Der Fürst machte ein finsteres Gesicht.
»Sehen Sie, Lukjan Timofejewitsch, ein Irrtum könnte hier die schrecklichsten Folgen haben. Dieser Ferdyschtschenko ... ich möchte nichts Schlechtes von ihm sagen ... aber dieser Ferdyschtschenko ... ich meine, wer weiß, vielleicht ist er es doch gewesen ...! Ich will sagen, vielleicht ist er wirklich einer solchen Tat eher fähig als ... als der andere.«
Lebedjew kniff die Augen zusammen und spitzte die Ohren.

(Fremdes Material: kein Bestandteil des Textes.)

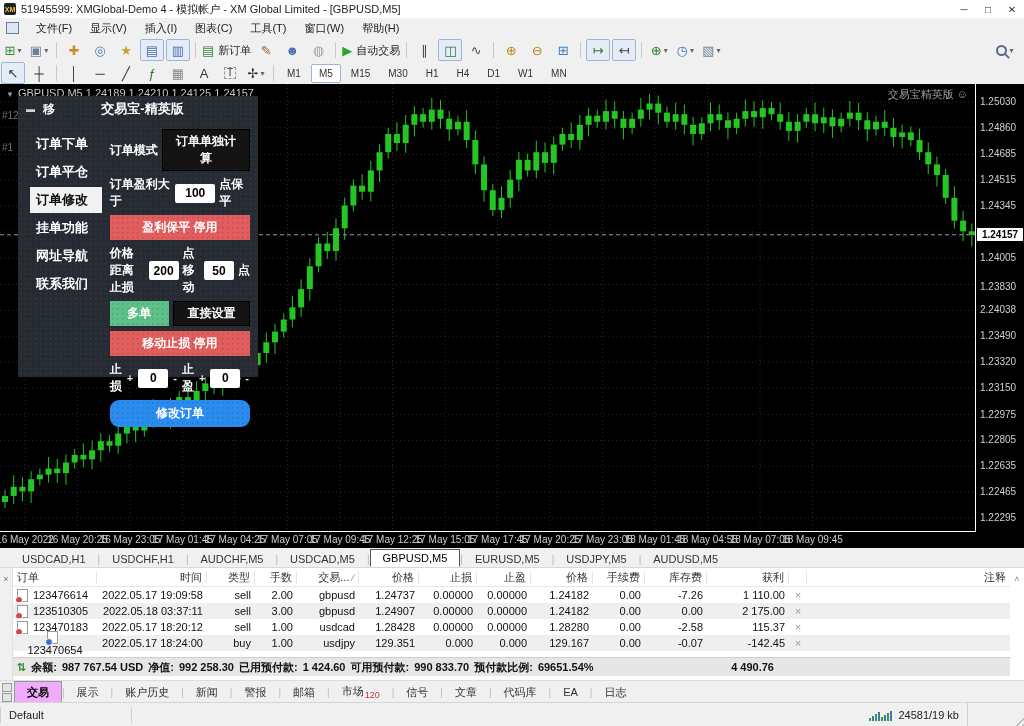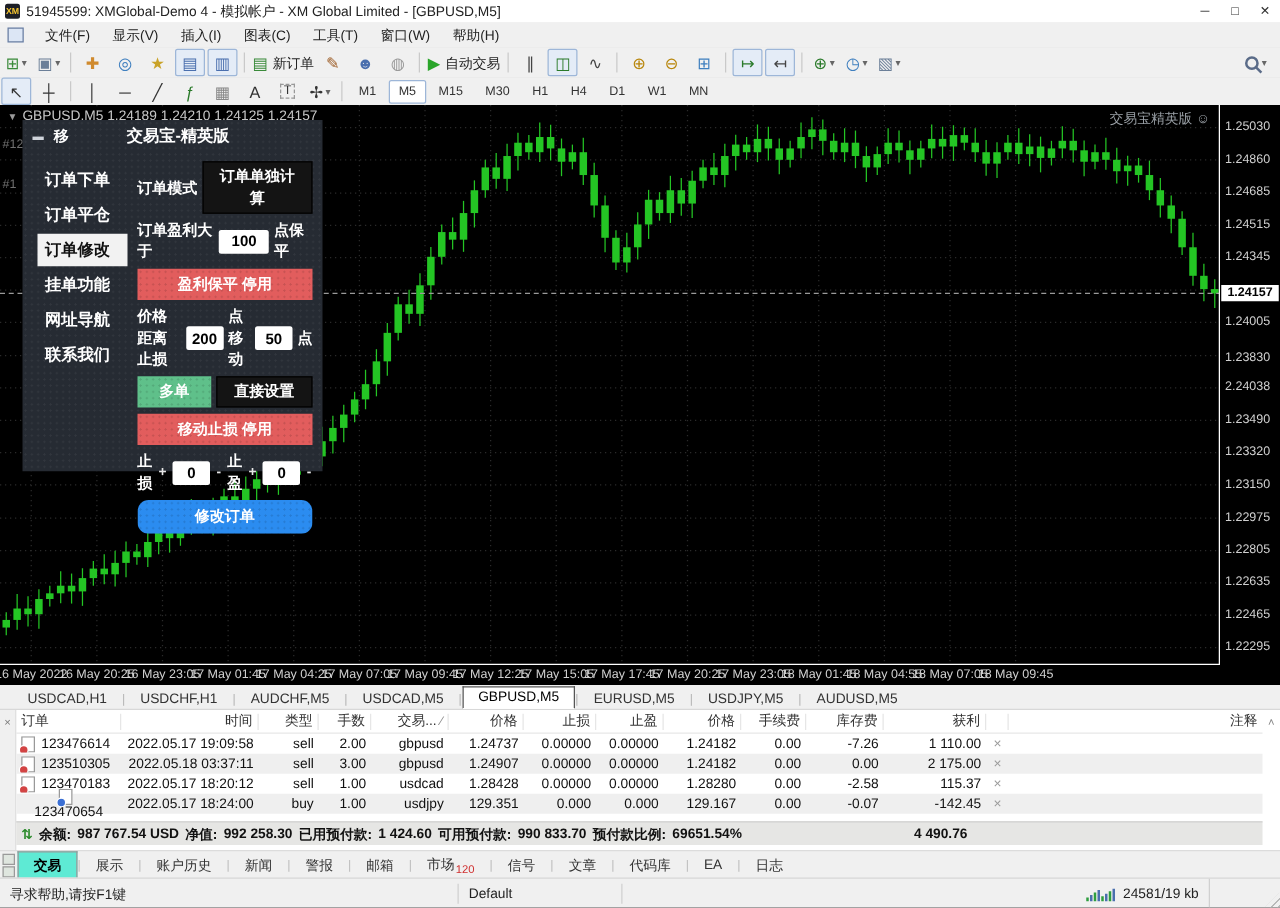"交易" .btab.active { background: #5eead4 -> #f0abfc }
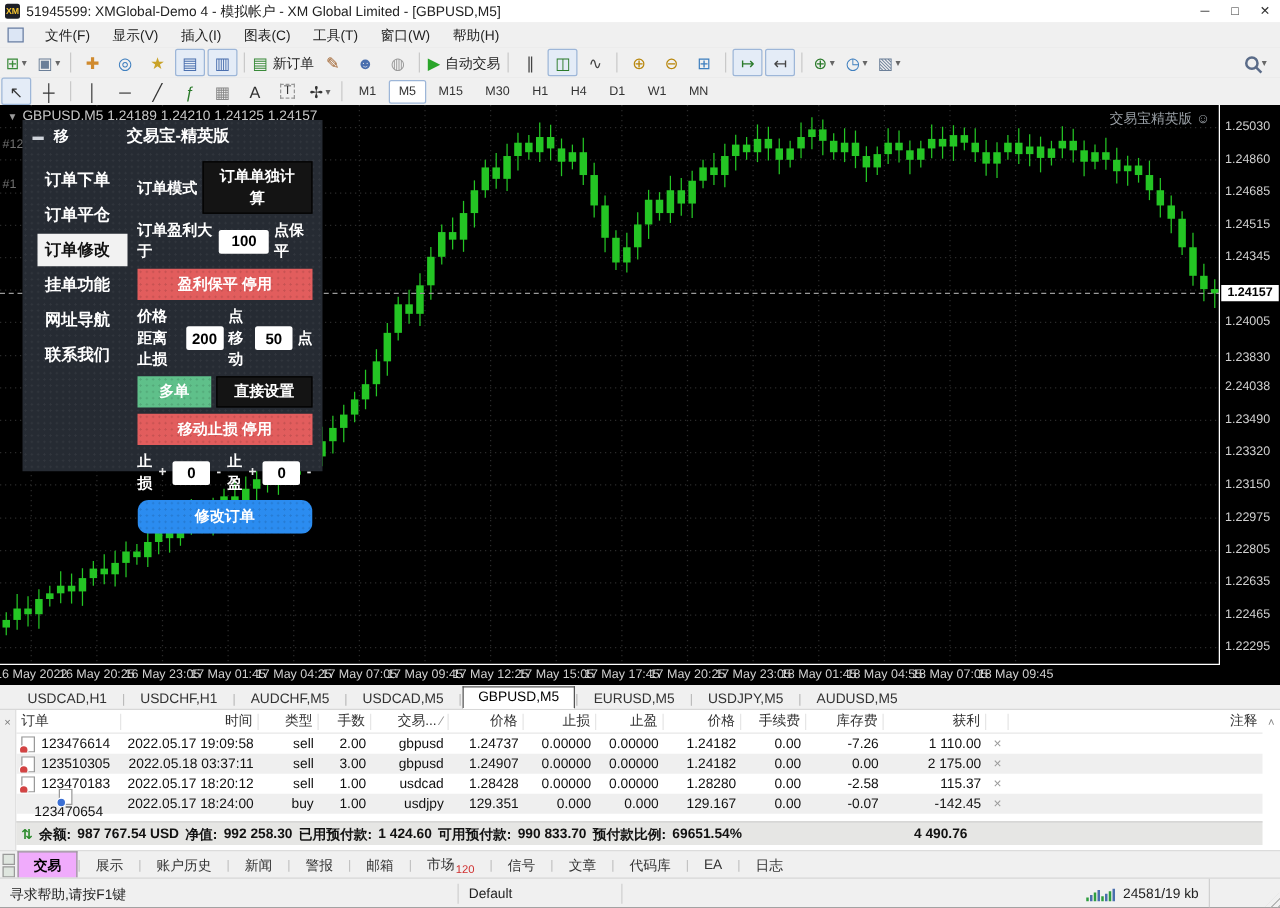"寻求帮助,请按F1键" span.sb-help { html: <span>寻求帮助,请按F1键</span> -> none }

»Sehen Sie«, fuhr der Fürst fort, der immer mehr in Verwirrung geriet und dessen Gesicht immer finsterer wurde, während er im Zimmer auf und ab ging und es dabei vermied, Lebedjew anzusehen, »man hat mir zu verstehen gegeben ... es hat mir jemand von Herrn Ferdyschtschenko gesagt, er sei, von allem anderen abgesehen, ein Mensch, in dessen Gegenwart man sich in acht nehmen müsse und nichts Überflüssiges reden dürfe; verstehen Sie? Ich sage das mit Bezug auf meine Bemerkung, daß er vielleicht wirklich einer solchen Tat eher fähig sei als der andere ... damit wir uns nicht irren ... das ist doch die Hauptsache; Sie verstehen wohl?«
»Aber wer hat Ihnen das über Herrn Ferdyschtschenko mitgeteilt?« fragte Lebedjew eifrig.

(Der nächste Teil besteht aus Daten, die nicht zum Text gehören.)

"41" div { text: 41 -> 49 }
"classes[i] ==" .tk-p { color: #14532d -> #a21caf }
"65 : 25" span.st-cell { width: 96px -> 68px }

»Ich habe es zufällig gehört; es hat es mir jemand zugeflüstert; übrigens glaube ich es selbst nicht ... es ist mir sehr ärgerlich, daß ich genötigt war, es zu erwähnen; aber ich versichere Ihnen, ich glaube es selbst nicht ... es ist ein törichtes Gerede ... Pfui, wie dumm von mir, es nachzusprechen!«
»Sehen Sie, Fürst«, sagte Lebedjew und zitterte dabei am ganzen Leib, »das ist wichtig, das ist jetzt sehr wichtig, ich meine die Art, wie diese Beurteilung zu Ihrer Kenntnis gelangt ist; das ist wichtig, wenn auch nicht in bezug auf Herrn Ferdyschtschenko.« (Während Lebedjew das sagte, lief er hinter dem Fürsten her auf und ab und bemühte sich, mit ihm Schritt zu halten.) »Da möchte auch ich Ihnen jetzt etwas mitteilen, Fürst: als ich vorhin mit dem General zu diesem Wilkin ging, da fing er, nachdem er mir schon die Geschichte von der Feuersbrunst erzählt hatte, auf einmal in höchster sittlicher Entrüstung an, mir ganz ebensolche Andeutungen über Herrn Ferdyschtschenko zu machen, aber in einer so ungereimten, einfältigen Manier, daß ich unwillkürlich ein paar Fragen darüber an ihn richtete und infolgedessen zu der bestimmten Überzeugung kam, daß diese ganze Beurteilung lediglich aus dem Gehirn Seiner Exzellenz stammte. Eigentlich war sie sozusagen ein Ausfluß seiner Herzensgüte. Denn er lügt einzig und allein, weil er seiner Rührung nicht Herr zu werden vermag. Nun belieben Sie zu erwägen: wenn er das erlogen hat (und davon bin ich überzeugt), wie ist es dann zugegangen, daß auch Sie davon gehört haben? Wohlgemerkt, Fürst, es war das nur eine momentane Eingebung; wer in aller Welt hat es Ihnen also mitgeteilt? Das ist wichtig, das ... das ist sehr wichtig und ... sozusagen ...«
»Ich habe es soeben von Kolja gehört, und ihm hatte es kurz vorher sein Vater gesagt, den er um sechs Uhr oder bald darauf auf dem Flur traf, als er zu irgendeinem Zweck aus dem Krankenzimmer herausgegangen war.« Und der Fürst erzählte alles eingehend.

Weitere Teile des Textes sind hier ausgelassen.